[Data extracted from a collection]
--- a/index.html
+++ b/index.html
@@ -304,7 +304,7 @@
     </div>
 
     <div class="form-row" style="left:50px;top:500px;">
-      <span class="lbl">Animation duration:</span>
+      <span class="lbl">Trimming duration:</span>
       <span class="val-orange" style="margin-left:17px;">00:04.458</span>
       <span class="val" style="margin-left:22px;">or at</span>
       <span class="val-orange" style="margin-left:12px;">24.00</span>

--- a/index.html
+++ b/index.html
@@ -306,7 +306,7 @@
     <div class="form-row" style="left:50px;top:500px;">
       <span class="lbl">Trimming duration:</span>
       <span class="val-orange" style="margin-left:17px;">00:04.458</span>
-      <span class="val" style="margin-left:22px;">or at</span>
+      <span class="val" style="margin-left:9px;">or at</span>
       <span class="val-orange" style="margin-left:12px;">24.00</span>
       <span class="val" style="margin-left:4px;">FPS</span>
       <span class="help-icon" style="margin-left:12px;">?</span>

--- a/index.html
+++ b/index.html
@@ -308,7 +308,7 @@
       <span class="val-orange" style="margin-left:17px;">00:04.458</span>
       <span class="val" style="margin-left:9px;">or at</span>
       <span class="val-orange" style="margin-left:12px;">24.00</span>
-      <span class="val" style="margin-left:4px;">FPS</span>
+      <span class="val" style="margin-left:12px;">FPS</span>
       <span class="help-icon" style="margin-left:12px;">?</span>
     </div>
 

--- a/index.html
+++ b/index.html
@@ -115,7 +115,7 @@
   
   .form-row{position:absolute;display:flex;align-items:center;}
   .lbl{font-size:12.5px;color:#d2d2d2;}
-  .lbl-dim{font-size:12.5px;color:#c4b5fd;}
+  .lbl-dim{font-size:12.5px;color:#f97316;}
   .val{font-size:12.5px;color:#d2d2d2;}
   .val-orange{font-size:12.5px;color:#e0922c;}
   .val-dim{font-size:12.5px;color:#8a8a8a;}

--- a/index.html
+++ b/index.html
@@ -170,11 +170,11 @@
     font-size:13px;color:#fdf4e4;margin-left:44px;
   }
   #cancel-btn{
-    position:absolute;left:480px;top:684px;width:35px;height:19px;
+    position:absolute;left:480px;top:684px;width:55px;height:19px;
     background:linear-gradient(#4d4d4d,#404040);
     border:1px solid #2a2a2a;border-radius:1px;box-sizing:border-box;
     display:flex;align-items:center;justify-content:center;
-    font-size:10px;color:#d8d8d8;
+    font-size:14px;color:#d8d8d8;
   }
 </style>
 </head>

■ Work task:
Copy from the entries above each line in which the string "absolute" can be found.

■ Answer to the problem:
   .form-row{position:absolute;display:flex;align-items:center;}
-    position:absolute;left:480px;top:684px;width:35px;height:19px;
+    position:absolute;left:480px;top:684px;width:55px;height:19px;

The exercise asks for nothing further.